Vous avez (beaucoup) de temps pour voyager ? Vous pourrez bientôt le faire en voilier plutôt qu’en avion. La jeune société française Sailcoop s’apprête à lancer sa première ligne zéro-émission entre l’hexagone et la Corse. Elle envisage déjà des traversées commerciales vers des destinations bien plus lointaines.

Réserver une place sur un voilier comme on achète un billet d’avion ne sera bientôt plus une fantaisie. Il suffira de se rendre sur le site internet de Sailcoop et de choisir parmi les destinations.

D’abord la Corse, dès l’automne 2021 promet la coopérative bretonne. Elle proposera ensuite des traversées nettement plus longues vers les États-Unis, les Antilles, l’Afrique et le Brésil.

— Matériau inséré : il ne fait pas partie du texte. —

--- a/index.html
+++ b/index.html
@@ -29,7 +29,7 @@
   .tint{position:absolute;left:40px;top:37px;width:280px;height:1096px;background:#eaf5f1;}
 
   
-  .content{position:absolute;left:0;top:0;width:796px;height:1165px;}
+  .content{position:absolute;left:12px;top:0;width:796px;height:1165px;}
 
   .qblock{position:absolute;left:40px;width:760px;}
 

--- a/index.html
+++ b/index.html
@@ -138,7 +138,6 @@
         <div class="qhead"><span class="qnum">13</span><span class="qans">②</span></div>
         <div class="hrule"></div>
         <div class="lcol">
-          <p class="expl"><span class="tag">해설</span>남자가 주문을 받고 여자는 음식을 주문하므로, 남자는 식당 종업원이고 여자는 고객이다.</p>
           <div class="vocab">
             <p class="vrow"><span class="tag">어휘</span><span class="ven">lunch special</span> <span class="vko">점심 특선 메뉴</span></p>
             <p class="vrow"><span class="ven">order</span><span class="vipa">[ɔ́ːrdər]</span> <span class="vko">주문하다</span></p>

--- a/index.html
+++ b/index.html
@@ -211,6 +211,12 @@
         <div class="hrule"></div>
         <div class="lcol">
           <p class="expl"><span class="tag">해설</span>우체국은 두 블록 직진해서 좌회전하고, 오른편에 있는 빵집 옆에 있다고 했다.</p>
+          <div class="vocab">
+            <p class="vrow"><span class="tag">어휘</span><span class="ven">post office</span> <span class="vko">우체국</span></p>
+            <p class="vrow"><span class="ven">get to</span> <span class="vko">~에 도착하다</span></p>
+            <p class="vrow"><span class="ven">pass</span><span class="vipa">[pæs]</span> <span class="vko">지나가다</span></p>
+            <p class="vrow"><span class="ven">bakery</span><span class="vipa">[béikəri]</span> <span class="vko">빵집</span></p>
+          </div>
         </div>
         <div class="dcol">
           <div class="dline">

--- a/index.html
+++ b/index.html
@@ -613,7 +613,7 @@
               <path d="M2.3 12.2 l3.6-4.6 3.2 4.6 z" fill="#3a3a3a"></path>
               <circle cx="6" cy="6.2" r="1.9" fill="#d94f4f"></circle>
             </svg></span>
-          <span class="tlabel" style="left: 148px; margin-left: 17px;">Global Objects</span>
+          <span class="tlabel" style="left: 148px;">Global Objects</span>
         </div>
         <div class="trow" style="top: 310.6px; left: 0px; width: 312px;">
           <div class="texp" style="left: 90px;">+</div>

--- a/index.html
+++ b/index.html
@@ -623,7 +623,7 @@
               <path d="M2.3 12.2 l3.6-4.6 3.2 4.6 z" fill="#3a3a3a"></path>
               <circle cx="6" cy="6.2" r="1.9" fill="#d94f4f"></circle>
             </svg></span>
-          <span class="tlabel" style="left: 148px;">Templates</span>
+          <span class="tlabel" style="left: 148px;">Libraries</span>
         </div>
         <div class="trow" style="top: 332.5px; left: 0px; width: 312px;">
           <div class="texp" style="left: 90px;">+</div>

Du continent à la Corse en 24 à 36 heures

À bord des navires, vous ne devriez pas trouver de businessmen pressés. Se déplacer en voilier nécessite en effet de redéfinir le concept du voyage, loin de celui dont l’avion nous a habitué. « Le but n’est pas le but, c’est la voie » disait Lao-Tseu. Vous pourrez vous répéter la célèbre phrase du sage chinois pendant les 24 à 36 heures de traversée entre la Corse et le continent. Il faudra prévoir un peu plus de divertissements pour les trois à quatre semaines de mer jusqu’à New-York.

Une flotte de 500 voiliers d’ici 2024

Tous ceux pour qui le temps n’est pas un impératif pourront embarquer. Certains pourront même en profiter pour travailler puisqu’ils se verront proposer une connexion wifi, explique Sailcoop. Côté tarifs, la société prévoit entre 50 et 120 € par jour de navigation sur les lignes régulières vers la Corse et 80 à 110 €/jour sur les traversées transatlantiques. À 360 € l’aller-retour pour l’île de Beauté, ses voiliers devraient à-priori transporter un public assez aisé. Une traversée qu’il faut toutefois percevoir comme une expérience intégrée au voyage dans son ensemble, au même titre que les activités et hébergements à destination.

Si l’idée est très originale, la demande existerait bel et bien selon Maxime de Rostolan, un des trois fondateurs de Sailcoop. L’homme, qui estime que « plus personne ne prendra l’avion pour son loisir » d’ici quelques années, planche sur une flotte de 500 navires pour 30 000 passagers en 2024. Selon la coopérative, 300 personnes ont déjà pré-réservé des traversées méditerranéennes et transatlantiques prévues en 2021 et 2022.